DATA EXTRACTS:
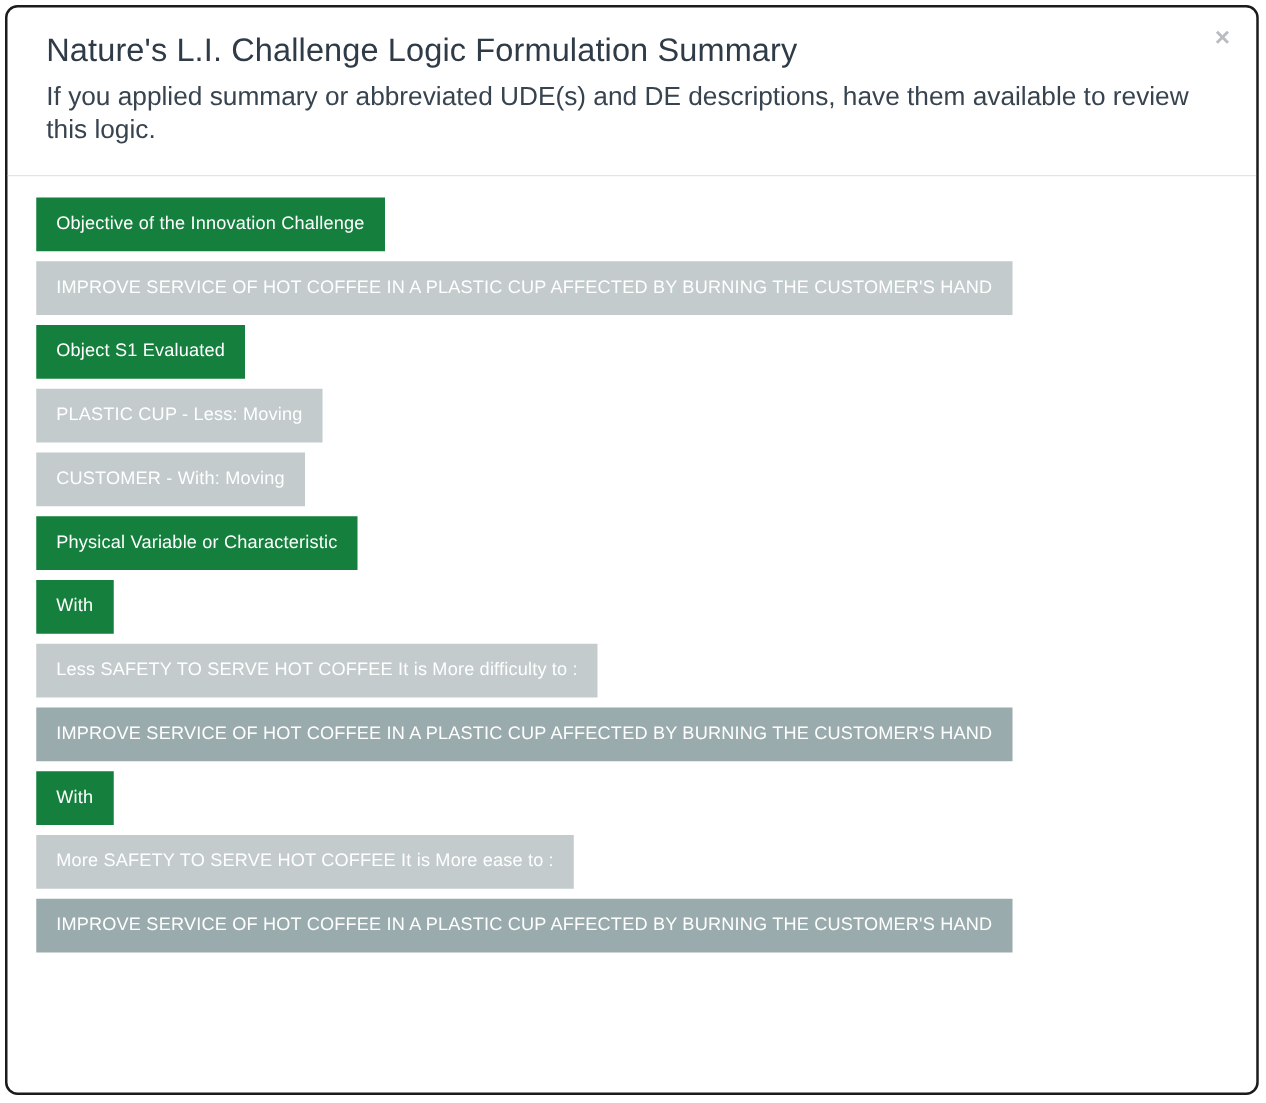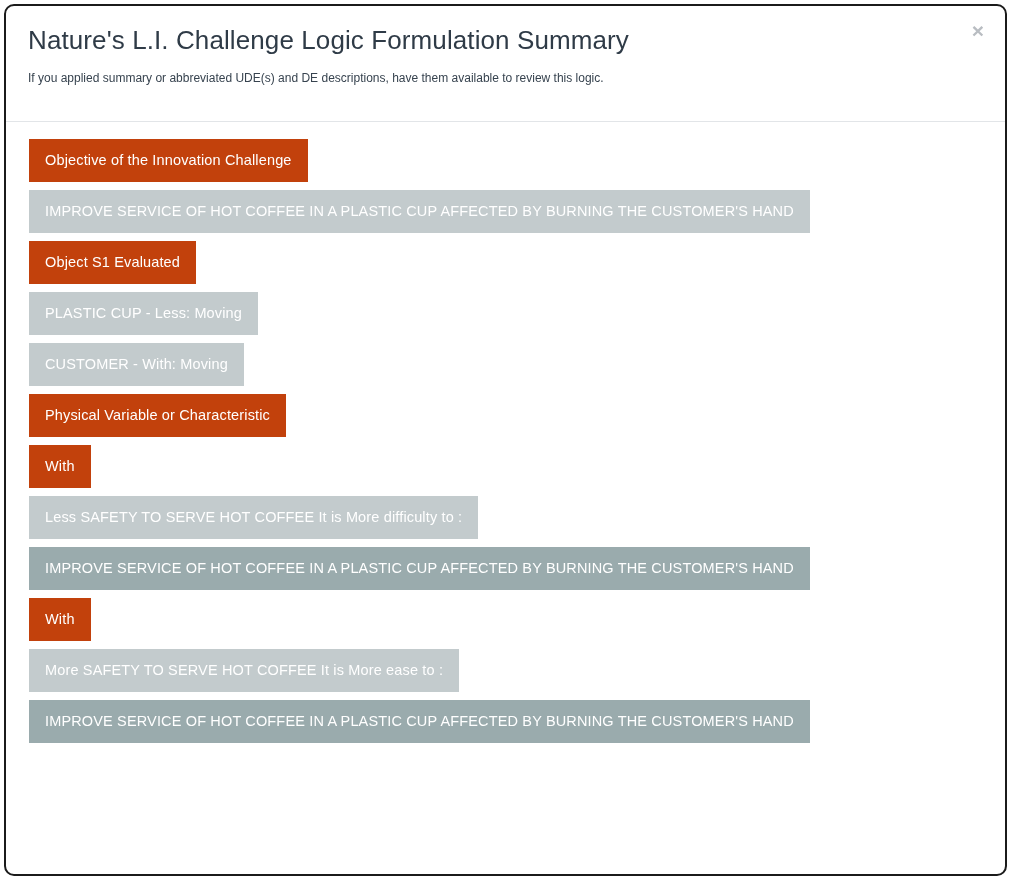--- a/index.html
+++ b/index.html
@@ -26,37 +26,37 @@
     box-sizing: border-box;
     background: #ffffff;
     border: 2px solid #1b1b1b;
     border-radius: 10px;
     overflow: hidden;
   }
 
   
   .modal-header {
     position: relative;
-    padding: 18px 22px 14px 22px;
+    padding: 18px 22px 14px 31px;
     border-bottom: 1px solid #e2e5e8;
     box-sizing: border-box;
-    height: 116px;
+    height: 135px;
   }
   .modal-title {
     margin: 0;
     font-size: 26px;
     font-weight: 400;
     line-height: 32px;
     color: #2f3b47;
     letter-spacing: 0.1px;
     padding-right: 40px;
   }
   .modal-subtitle {
     margin: 9px 0 0 0;
-    font-size: 12px;
+    font-size: 21px;
     font-weight: 400;
     line-height: 26px;
     color: #37434f;
     max-width: 975px;
   }
   .close-button {
     position: absolute;
     top: 12px;
     right: 14px;
     width: 26px;
@@ -88,21 +88,21 @@
     line-height: 43px;
     margin: 0 0 8px 0;
     padding: 0 16px;
     color: #ffffff;
     font-size: 14.5px;
     font-weight: 400;
     white-space: nowrap;
     overflow: hidden;
     letter-spacing: 0.15px;
   }
-  .logic-row.kind-label    { background: #c2410c; }
+  .logic-row.kind-label    { background: #15803d; }
   .logic-row.kind-value    { background: #c3cbcd; }
   .logic-row.kind-emphasis { background: #9aabad; }
 </style>
 </head>
 <body>
 
 <div class="modal">
 
   <div class="modal-header">
     <h1 class="modal-title">Nature's L.I. Challenge Logic Formulation Summary</h1>

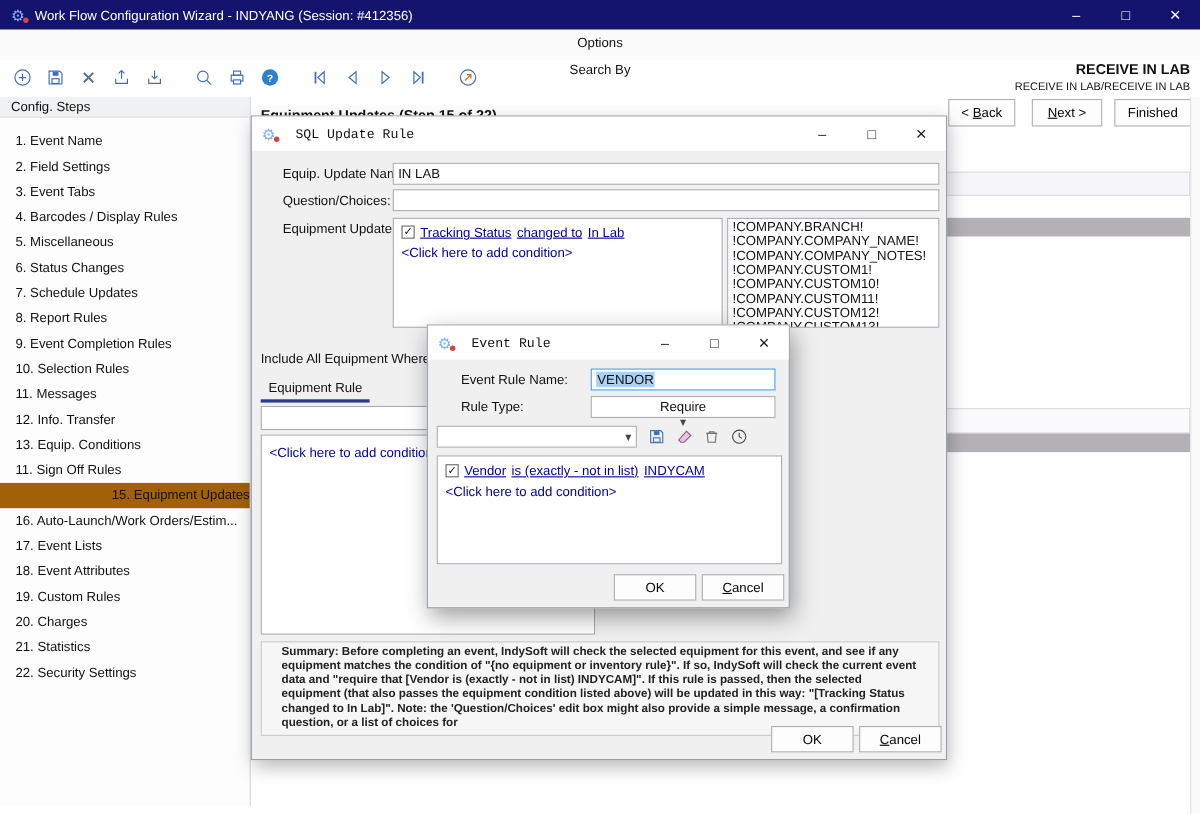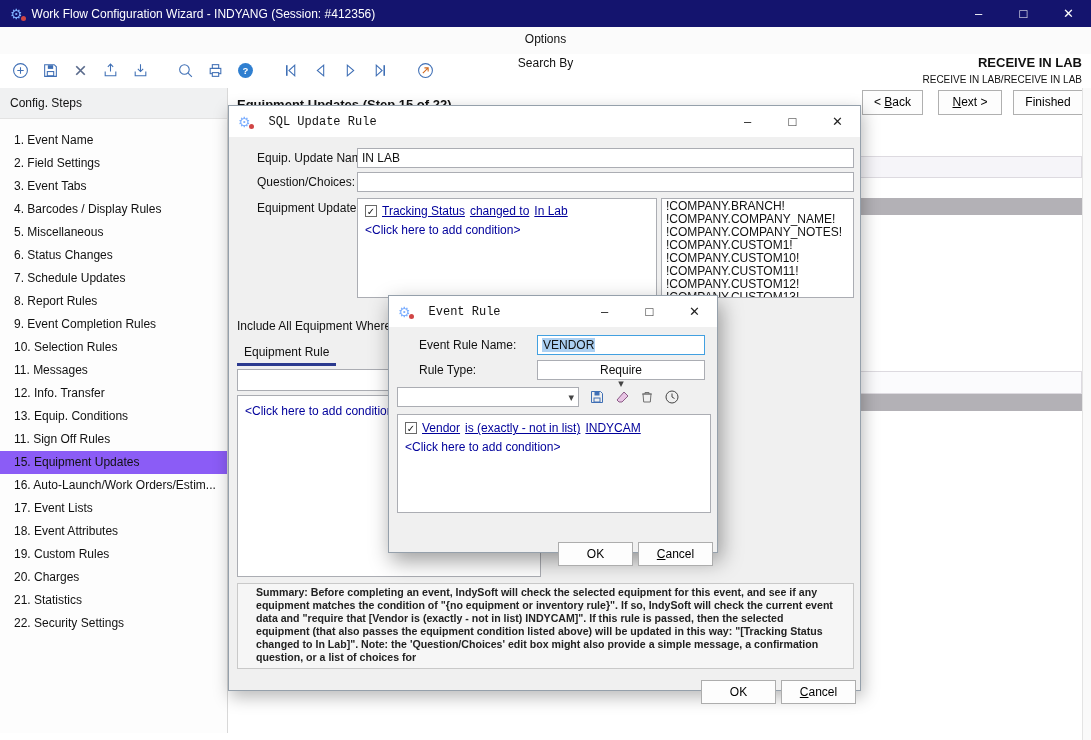--- a/index.html
+++ b/index.html
@@ -34,25 +34,25 @@
   .btn { position:absolute; height:25px; background:#fdfdfd; border:1px solid #b0b0b0;
     font-family:"Liberation Sans", sans-serif; font-size:12px; text-align:center; line-height:23px; }
   #btn-back { left:862px; top:90px; width:61px; }
   #btn-next { left:938px; top:90px; width:64px; }
   #btn-finished { left:1013px; top:90px; width:70px; }
   .ak { text-decoration:underline; }
 
   
   .sidebar { position:absolute; left:0; top:88px; bottom:7px; width:228px;
     background:#fdfdfd; border-right:1px solid #d8d8d8; }
-  .sb-header { height:31px; background:#f0f1f2; border-bottom:1px solid #e3e3e3;
+  .sb-header { height:19px; background:#f0f1f2; border-bottom:1px solid #e3e3e3;
     display:flex; align-items:center; padding-left:10px; }
   .steps { padding-top:10px; }
   .step-item { height:23px; line-height:23px; padding-left:14px; white-space:nowrap; overflow:hidden; }
-  .step-item.selected { background:#8b5cf6; }
+  .step-item.selected { background:#a16207;text-align:right; }
 
   
   .step-title { position:absolute; left:237px; top:97px; font-weight:bold; font-size:13px; }
   .strip { position:absolute; }
   #strip1 { left:860px; top:156px; width:222px; height:22px; background:#f6f5f9; border:1px solid #dddae0; }
   #strip2 { left:860px; top:198px; width:222px; height:17px; background:#b3b1b6; }
   #strip3 { left:860px; top:371px; width:222px; height:23px; background:#fbfbfd; border:1px solid #dddae0; }
   #strip4 { left:860px; top:394px; width:222px; height:17px; background:#b3b1b6; }
   .right-gutter { position:absolute; top:88px; right:0; width:9px; bottom:0;
     background:#fafafa; border-left:1px solid #e4e4e4; }
@@ -86,21 +86,21 @@
   .token-item { white-space:nowrap; }
   #sd-include { position:absolute; left:8px; top:210px; line-height:20px; }
   .tab { position:absolute; left:8px; top:236px; padding:3px 7px 4px; border-bottom:3px solid #2b3a8f; }
   #sd-combo { left:8px; top:263px; width:304px; height:22px; display:flex; align-items:center;
     justify-content:flex-end; padding-right:5px; color:#444; }
   #sd-rulebox { left:8px; top:289px; width:304px; height:182px; padding:8px 7px; }
   #sd-summary { position:absolute; left:8px; top:477px; width:617px; height:86px;
     background:#f6f6f6; border:1px solid #c9c9c9; padding:2px 18px;
     font-size:10.6px; line-height:13px; font-weight:bold; color:#222; }
   .dlg-btn { position:absolute; width:75px; height:24px; background:#fdfdfd; border:1px solid #adadad;
-    font-family:"Liberation Sans", sans-serif; font-size:12px; text-align:center; line-height:22px;margin-top:20px; }
+    font-family:"Liberation Sans", sans-serif; font-size:12px; text-align:center; line-height:22px; }
   #sql-ok { left:472px; top:554px; }
   #sql-cancel { left:552px; top:554px; }
 
   
   #ev-name { left:148px; top:39px; width:168px; height:20px; border:1px solid #42a0e0; }
   #ev-name .sel { background:#acd0f2; padding:0 1px; }
   #ev-type { left:148px; top:64px; width:168px; height:20px; justify-content:space-between;flex-direction:column; }
   #ev-combo { left:8px; top:91px; width:182px; height:20px; justify-content:flex-end; }
   .mini-btn { position:absolute; top:90px; width:22px; height:22px; border:0; background:transparent;
     display:flex; align-items:center; justify-content:center; padding:0; }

AIM OF THE TASK:
Keep only the lines of the listing that contain the word "right", and copy them.

TASK OUTPUT:
     padding-right: 40px;
     right: 14px;
     background:#fdfdfd; border-right:1px solid #d8d8d8; }
+  .step-item.selected { background:#a16207;text-align:right; }
   .right-gutter { position:absolute; top:88px; right:0; width:9px; bottom:0;
     justify-content:flex-end; padding-right:5px; color:#444; }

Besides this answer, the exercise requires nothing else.